But the plan also called for some more expensive actions, to encourage companies to invest more in research and development.

Regarding some of those proposals, such as more grands or tax breaks for research and development, Nash said: “Let’s talk post-Budget.”

He said the $30m announced Monday wouldn’t be the Government’s only investment in advanced manufacturing.

“It’s absolutely not enough. But it’s a first. There’s a Budget process to go through,” he said.

“I have a very clear number in my mind.”

Nash said the recent cyclone would chew up much of that extra Budget spend, but he said these initiatives could fit within a wider cyclone recovery package.

Train lines are destroyed in Hawke’s Bay following Cyclone Gabrielle.

John Cowpland/Stuff

Train lines are destroyed in Hawke’s Bay following Cyclone Gabrielle.

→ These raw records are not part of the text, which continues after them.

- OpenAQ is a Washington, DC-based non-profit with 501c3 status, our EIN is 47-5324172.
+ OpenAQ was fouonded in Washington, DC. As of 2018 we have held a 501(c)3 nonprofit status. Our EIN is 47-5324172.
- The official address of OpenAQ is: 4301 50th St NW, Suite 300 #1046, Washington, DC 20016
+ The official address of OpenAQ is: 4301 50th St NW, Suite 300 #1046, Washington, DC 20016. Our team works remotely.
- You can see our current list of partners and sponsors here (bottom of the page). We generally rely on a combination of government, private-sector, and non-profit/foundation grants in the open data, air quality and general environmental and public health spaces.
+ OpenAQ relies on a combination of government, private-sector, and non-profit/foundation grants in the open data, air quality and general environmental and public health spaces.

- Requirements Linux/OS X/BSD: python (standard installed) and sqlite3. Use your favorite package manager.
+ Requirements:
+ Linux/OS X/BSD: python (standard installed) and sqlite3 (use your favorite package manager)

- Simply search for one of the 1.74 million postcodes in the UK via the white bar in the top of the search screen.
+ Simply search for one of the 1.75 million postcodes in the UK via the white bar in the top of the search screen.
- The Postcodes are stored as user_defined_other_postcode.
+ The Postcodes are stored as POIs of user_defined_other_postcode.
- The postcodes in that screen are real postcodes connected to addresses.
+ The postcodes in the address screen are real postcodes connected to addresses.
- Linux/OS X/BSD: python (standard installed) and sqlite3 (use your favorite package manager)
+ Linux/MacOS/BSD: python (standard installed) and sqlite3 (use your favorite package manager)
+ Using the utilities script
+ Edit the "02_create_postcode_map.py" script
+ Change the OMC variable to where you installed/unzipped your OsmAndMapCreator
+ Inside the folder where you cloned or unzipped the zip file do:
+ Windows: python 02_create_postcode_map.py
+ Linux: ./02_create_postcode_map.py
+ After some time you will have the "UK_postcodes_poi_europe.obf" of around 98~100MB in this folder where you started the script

In particular, he said he was interested in how a more high-tech forestry industry could be built in Tairāwhiti and Hawke’s Bay post-cyclone.

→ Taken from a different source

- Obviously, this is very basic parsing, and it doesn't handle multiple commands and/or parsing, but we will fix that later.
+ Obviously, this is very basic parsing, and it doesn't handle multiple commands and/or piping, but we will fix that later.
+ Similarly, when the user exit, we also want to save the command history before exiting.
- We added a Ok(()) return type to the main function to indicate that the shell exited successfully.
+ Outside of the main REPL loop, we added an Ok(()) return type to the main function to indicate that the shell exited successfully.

As well as easier access to investment and grants, the plan also called for support from diplomats on international trade missions promoting New Zealand manufacturing. It also highlighted staffing issues, calling for a domestic and international recruitment campaign with a particular focus on the Pacific.

The advanced manufacturing roadmap wasn’t the only one of the Government’s “Industry Transformation Plans”. Since 2019, it had developed plans to futureproof agritech, construction, digital technology, fishing, food and wine, forestry and tourism.